Exercise instructions
Copy out the data below verbatim.
Task data below:
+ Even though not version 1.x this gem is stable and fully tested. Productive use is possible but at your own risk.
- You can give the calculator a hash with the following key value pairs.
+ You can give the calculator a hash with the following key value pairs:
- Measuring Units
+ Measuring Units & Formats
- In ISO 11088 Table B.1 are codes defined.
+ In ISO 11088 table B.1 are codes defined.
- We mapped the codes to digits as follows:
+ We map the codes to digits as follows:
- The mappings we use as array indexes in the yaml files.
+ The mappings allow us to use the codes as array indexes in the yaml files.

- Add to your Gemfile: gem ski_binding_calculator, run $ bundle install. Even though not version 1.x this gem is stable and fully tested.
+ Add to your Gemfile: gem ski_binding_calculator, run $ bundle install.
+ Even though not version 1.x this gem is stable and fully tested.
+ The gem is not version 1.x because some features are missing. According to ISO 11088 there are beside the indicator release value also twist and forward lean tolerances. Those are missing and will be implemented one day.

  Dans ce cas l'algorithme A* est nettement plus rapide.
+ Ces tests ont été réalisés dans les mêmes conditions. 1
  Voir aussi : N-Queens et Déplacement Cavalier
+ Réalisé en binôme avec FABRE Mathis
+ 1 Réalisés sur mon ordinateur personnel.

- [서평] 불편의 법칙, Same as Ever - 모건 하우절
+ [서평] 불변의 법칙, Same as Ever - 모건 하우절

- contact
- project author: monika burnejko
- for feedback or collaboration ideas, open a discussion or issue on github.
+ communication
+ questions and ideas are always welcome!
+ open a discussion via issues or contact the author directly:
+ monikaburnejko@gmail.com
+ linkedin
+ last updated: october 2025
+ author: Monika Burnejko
End of Task data.
Completed task
+ Even though not version 1.x this gem is stable and fully tested. Productive use is possible but at your own risk.
- You can give the calculator a hash with the following key value pairs.
+ You can give the calculator a hash with the following key value pairs:
- Measuring Units
+ Measuring Units & Formats
- In ISO 11088 Table B.1 are codes defined.
+ In ISO 11088 table B.1 are codes defined.
- We mapped the codes to digits as follows:
+ We map the codes to digits as follows:
- The mappings we use as array indexes in the yaml files.
+ The mappings allow us to use the codes as array indexes in the yaml files.

- Add to your Gemfile: gem ski_binding_calculator, run $ bundle install. Even though not version 1.x this gem is stable and fully tested.
+ Add to your Gemfile: gem ski_binding_calculator, run $ bundle install.
+ Even though not version 1.x this gem is stable and fully tested.
+ The gem is not version 1.x because some features are missing. According to ISO 11088 there are beside the indicator release value also twist and forward lean tolerances. Those are missing and will be implemented one day.

  Dans ce cas l'algorithme A* est nettement plus rapide.
+ Ces tests ont été réalisés dans les mêmes conditions. 1
  Voir aussi : N-Queens et Déplacement Cavalier
+ Réalisé en binôme avec FABRE Mathis
+ 1 Réalisés sur mon ordinateur personnel.

- [서평] 불편의 법칙, Same as Ever - 모건 하우절
+ [서평] 불변의 법칙, Same as Ever - 모건 하우절

- contact
- project author: monika burnejko
- for feedback or collaboration ideas, open a discussion or issue on github.
+ communication
+ questions and ideas are always welcome!
+ open a discussion via issues or contact the author directly:
+ monikaburnejko@gmail.com
+ linkedin
+ last updated: october 2025
+ author: Monika Burnejko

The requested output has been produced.